|
Cobra: Java HTML Parser
The all-Java Cobra HTML Toolkit includes an HTML
DOM parser which can be used independently of the renderer. The
following are some of its features:
- Implementation of W3C HTML DOM Level 2 interfaces.
- It can be used in headless mode.
- It provides incremental notifications of DOM modifications as the document is parsed.
- It provides routines to incrementally modify the DOM, e.g. by
setting the
innerHTML property of an element.
- It is Javascript-aware. DOM modifications that occur during parsing will
be reflected in the resulting DOM. However, Javascript can be disabled.
- It is CSS2-aware.
API Documentation
See the Cobra API Documentation.
Basic Usage
The recommended way to use the Cobra HTML parser is via the DocumentBuilderImpl class,
roughly as follows:
import org.lobobrowser.html.parser.*;
import org.lobobrowser.html.test.*;
import org.lobobrowser.html.*;
import org.w3c.dom.*;
...
UserAgentContext context = new SimpleUserAgentContext();
DocumentBuilderImpl dbi = new DocumentBuilderImpl(context);
// A document URI and a charset should be provided.
Document document = dbi.parse(new InputSourceImpl(inputStream, documentURI, charset));
The
HtmlParser
class can be used directly as well. In particular, it can be used to parse
an HTML document into a third-party DOM implementation, or to parse HTML
below a particular DOM node (which is how the innerHTML property
is implemented).
import org.lobobrowser.html.parser.*;
import org.lobobrowser.html.test.*;
import org.lobobrowser.html.*;
import org.w3c.dom.*;
import org.w3c.dom.html2.*;
...
UserAgentContext context = new SimpleUserAgentContext();
DocumentBuilderImpl dbi = new DocumentBuilderImpl(context);
HTMLDocument document = (HTMLDocument) dbi.createDocument();
...
HtmlParser parser = new HtmlParser(context, document);
parser.parse(myReader, someParentNode);
Performance Tips
Parser performance is typically affected by loading of remote
scripts and CSS documents. There are generally two ways to
deal with this: (1) Disable Javascript and/or CSS, and
(2) Implement some sort of caching mechanism.
All Cobra requests are processed through
UserAgentContext.createHttpRequest(), so the request
routines can be changed by either implementing the UserAgentContext
and HttpRequest interfaces, or by extending simple
implementations of these interfaces provided with Cobra.

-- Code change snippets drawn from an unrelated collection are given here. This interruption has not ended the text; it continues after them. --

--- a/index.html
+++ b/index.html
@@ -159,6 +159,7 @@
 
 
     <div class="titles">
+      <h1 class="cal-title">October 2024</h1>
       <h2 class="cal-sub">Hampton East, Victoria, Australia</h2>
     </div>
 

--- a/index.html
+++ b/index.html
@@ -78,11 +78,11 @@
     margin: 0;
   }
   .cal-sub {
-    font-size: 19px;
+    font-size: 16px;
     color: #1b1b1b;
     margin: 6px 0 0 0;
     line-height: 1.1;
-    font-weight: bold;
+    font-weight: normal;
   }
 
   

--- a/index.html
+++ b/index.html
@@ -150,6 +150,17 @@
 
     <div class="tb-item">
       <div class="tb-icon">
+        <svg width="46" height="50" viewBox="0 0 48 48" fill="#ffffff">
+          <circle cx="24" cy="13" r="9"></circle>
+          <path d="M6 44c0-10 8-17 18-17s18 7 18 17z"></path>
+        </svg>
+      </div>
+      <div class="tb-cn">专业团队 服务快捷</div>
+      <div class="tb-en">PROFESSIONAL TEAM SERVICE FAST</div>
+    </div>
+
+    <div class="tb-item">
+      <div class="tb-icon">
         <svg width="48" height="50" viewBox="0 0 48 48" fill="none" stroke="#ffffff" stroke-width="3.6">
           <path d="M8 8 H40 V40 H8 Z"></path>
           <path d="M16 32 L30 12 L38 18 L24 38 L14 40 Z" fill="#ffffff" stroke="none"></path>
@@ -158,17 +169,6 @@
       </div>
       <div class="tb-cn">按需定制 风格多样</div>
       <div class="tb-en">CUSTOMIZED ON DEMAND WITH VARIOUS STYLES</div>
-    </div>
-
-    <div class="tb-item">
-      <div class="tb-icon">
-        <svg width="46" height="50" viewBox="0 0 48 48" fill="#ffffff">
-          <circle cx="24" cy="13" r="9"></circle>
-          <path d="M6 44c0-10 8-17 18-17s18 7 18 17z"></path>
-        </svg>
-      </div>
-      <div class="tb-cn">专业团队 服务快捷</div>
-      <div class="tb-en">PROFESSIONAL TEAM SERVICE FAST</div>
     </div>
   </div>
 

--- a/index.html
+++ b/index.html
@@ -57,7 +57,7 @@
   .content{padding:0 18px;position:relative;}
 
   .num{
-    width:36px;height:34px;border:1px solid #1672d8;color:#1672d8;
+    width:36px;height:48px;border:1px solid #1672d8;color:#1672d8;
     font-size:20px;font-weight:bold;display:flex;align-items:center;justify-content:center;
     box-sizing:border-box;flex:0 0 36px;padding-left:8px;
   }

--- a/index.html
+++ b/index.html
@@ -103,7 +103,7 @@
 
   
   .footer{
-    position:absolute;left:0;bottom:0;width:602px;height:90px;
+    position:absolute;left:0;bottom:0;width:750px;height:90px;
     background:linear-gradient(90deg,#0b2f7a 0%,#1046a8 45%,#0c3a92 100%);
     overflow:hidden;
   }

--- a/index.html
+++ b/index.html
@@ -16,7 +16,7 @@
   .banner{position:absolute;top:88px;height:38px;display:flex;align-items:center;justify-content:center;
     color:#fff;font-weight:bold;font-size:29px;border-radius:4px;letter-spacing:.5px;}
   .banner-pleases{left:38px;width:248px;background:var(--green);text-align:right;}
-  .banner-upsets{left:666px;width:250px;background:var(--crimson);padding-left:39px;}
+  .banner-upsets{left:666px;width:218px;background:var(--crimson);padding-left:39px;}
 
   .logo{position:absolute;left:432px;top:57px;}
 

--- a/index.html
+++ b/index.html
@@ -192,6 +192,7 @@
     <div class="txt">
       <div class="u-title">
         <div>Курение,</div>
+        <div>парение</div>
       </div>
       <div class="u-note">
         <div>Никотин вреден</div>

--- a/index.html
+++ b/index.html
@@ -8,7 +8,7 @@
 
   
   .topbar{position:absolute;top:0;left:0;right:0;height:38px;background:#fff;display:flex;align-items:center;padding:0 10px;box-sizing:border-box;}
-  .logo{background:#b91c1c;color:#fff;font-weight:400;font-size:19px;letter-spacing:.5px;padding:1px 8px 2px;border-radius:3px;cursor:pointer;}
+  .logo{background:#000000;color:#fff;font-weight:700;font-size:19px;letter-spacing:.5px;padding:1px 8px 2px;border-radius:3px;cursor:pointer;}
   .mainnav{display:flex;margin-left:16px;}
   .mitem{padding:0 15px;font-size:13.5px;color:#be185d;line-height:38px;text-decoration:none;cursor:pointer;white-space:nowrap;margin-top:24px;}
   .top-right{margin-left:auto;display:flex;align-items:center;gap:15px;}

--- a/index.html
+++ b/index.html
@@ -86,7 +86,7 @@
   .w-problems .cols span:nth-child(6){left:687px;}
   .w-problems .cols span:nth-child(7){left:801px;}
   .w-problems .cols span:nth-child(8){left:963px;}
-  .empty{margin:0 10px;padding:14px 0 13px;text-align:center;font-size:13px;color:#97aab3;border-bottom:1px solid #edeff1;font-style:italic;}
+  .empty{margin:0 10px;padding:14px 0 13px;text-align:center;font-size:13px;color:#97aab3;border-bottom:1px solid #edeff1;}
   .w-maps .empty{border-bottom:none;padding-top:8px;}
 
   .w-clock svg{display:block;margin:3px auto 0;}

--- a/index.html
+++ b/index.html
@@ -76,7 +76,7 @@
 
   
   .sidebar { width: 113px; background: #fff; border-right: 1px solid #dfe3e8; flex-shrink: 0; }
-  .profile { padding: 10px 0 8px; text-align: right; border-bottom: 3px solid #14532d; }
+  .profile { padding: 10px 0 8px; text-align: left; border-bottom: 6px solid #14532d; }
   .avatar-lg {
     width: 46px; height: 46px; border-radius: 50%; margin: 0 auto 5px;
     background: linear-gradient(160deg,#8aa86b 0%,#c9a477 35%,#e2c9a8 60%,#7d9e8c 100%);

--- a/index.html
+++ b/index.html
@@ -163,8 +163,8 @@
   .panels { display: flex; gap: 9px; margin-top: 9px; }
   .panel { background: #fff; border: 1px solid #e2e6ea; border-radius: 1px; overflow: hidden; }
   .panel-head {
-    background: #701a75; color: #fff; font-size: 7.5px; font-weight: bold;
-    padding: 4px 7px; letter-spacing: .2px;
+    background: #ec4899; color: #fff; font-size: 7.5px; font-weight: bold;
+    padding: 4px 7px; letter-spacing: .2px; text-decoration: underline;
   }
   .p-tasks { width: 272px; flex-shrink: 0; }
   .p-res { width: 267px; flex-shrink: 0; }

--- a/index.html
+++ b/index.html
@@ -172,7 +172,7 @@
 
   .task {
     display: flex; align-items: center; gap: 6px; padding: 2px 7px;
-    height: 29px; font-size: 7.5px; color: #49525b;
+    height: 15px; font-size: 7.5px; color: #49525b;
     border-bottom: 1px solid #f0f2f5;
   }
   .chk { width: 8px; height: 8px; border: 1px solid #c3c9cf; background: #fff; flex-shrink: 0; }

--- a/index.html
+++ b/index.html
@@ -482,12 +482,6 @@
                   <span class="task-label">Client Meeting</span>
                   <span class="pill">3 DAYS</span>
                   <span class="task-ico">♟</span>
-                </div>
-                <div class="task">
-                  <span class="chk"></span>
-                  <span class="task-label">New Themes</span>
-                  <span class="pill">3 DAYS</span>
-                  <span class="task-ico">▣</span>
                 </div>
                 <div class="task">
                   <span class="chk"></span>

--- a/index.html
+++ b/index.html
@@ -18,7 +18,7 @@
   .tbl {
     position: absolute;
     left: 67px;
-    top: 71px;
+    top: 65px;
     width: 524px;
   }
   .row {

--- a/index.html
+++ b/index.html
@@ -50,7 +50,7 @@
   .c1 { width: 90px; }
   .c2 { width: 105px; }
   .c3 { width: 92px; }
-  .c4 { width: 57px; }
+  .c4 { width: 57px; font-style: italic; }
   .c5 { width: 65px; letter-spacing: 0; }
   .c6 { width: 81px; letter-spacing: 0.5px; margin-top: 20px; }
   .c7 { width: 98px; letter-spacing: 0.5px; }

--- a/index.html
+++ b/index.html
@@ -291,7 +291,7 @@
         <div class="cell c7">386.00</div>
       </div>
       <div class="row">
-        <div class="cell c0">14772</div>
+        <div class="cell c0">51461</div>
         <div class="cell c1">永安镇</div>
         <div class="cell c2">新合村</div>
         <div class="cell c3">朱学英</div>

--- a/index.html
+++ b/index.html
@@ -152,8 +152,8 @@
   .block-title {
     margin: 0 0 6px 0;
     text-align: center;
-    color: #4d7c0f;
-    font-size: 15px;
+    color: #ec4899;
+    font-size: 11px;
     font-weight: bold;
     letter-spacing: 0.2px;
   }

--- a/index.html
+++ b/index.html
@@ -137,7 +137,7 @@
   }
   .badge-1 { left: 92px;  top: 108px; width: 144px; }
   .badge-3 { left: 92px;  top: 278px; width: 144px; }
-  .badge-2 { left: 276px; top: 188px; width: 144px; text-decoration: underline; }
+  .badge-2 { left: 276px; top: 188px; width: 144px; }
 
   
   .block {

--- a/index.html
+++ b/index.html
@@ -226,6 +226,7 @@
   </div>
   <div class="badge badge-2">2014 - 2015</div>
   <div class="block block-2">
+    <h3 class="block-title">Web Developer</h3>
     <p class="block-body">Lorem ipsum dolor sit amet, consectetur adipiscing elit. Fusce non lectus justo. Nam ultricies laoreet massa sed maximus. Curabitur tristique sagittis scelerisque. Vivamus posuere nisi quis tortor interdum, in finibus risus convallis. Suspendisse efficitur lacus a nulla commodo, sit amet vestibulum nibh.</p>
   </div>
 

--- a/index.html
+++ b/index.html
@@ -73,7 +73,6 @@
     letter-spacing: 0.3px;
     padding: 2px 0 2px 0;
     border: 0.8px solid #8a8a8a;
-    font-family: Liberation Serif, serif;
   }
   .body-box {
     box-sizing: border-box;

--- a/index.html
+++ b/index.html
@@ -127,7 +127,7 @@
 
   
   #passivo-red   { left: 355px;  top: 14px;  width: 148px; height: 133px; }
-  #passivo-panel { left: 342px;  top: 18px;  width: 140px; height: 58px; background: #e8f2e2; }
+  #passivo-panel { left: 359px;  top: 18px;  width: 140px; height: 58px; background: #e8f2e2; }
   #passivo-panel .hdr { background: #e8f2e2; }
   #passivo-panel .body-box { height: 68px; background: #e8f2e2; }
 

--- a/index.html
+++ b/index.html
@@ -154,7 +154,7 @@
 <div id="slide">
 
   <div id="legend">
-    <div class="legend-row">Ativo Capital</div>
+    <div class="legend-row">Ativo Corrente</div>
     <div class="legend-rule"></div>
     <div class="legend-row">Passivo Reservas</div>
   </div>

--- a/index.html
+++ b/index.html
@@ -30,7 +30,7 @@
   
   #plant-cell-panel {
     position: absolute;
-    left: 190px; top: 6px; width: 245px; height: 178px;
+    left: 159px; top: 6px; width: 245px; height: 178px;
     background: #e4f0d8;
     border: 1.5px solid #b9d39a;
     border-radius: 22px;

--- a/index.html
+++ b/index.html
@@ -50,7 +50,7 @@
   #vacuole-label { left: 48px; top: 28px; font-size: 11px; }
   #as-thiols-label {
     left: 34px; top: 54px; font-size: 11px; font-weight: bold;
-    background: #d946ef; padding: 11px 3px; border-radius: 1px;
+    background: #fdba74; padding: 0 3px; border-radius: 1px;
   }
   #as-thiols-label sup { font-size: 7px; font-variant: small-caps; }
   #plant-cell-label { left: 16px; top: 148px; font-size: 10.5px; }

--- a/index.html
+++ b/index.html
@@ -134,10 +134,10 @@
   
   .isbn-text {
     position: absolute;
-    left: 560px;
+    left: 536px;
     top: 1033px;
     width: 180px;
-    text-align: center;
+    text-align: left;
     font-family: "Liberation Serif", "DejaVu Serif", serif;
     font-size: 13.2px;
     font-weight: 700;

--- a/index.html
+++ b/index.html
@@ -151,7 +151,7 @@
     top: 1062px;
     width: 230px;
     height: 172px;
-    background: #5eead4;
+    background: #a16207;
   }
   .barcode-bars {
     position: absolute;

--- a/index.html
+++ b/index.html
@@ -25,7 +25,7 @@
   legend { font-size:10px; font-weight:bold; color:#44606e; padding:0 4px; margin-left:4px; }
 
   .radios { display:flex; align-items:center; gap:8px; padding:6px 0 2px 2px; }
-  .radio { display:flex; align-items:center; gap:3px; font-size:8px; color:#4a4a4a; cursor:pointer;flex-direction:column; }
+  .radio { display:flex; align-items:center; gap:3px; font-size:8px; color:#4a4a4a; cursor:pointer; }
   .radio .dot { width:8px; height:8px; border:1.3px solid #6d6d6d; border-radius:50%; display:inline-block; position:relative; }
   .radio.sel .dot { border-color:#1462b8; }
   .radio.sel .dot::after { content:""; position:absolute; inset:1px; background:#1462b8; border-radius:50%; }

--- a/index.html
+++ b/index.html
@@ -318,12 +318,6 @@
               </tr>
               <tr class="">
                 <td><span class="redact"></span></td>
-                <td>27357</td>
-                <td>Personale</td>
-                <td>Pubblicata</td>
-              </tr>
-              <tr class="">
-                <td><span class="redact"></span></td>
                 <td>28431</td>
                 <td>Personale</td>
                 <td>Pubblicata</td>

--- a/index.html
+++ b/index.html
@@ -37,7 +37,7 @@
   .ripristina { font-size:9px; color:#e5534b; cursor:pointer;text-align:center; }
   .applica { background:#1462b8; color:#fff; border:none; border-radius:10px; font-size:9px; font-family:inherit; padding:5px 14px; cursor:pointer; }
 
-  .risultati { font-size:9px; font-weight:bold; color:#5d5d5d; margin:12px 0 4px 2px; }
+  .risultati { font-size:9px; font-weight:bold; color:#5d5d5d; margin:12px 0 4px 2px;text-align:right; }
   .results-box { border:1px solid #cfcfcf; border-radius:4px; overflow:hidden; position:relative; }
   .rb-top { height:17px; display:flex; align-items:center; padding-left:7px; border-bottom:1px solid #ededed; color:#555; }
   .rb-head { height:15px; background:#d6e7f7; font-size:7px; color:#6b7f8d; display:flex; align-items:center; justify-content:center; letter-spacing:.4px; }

Enabling of Javascript is controlled by the
UserAgentContext.isScriptingEnabled() method, so
it is straightforward to disable Javascript by simply
extending SimpleUserAgentContext.
Disabling remote CSS document loading is not so easy at the moment. It requires
extending the HTMLDocumentImpl class, and overridding
its createElement method such that it provides
a dummy element implementation for LINK elements.
Examples
** Image Test:
import org.lobobrowser.html.*;
import org.lobobrowser.html.test.*;
import org.lobobrowser.html.parser.*;
import org.lobobrowser.html.domimpl.*;
import org.w3c.dom.*;
import org.w3c.dom.html2.*;
import java.net.*;
import java.io.*;
public class ParseImagesTest {
private static final String TEST_URI = "http://lobobrowser.org";
public static void main(String[] args) throws Exception {
UserAgentContext uacontext = new SimpleUserAgentContext();
DocumentBuilderImpl builder = new DocumentBuilderImpl(uacontext);
URL url = new URL(TEST_URI);
InputStream in = url.openConnection().getInputStream();
try {
Reader reader = new InputStreamReader(in, "ISO-8859-1");
InputSourceImpl inputSource = new InputSourceImpl(reader, TEST_URI);
Document d = builder.parse(inputSource);
HTMLDocumentImpl document = (HTMLDocumentImpl) d;
HTMLCollection images = document.getImages();
int length = images.getLength();
for(int i = 0; i < length; i++) {
System.out.println("- Image#" + i + ": " + images.item(i));
}
} finally {
in.close();
}
}
}
** Anchors Test:
import java.io.InputStream;
import java.io.InputStreamReader;
import java.io.Reader;
import java.net.URL;
import javax.xml.xpath.*;
import javax.xml.parsers.*;
import java.util.logging.*;
import org.lobobrowser.html.UserAgentContext;
import org.lobobrowser.html.parser.*;
import org.lobobrowser.html.test.SimpleUserAgentContext;
import org.w3c.dom.NodeList;
import org.w3c.dom.Document;
import org.w3c.dom.Element;
public class ParseAnchorsTest {
private static final String TEST_URI = "http://lobobrowser.org";
public static void main(String[] args) throws Exception {
Logger.getLogger("org.lobobrowser").setLevel(Level.WARNING);
UserAgentContext uacontext = new SimpleUserAgentContext();
// In this case we will use a standard XML document
// as opposed to Cobra's HTML DOM implementation.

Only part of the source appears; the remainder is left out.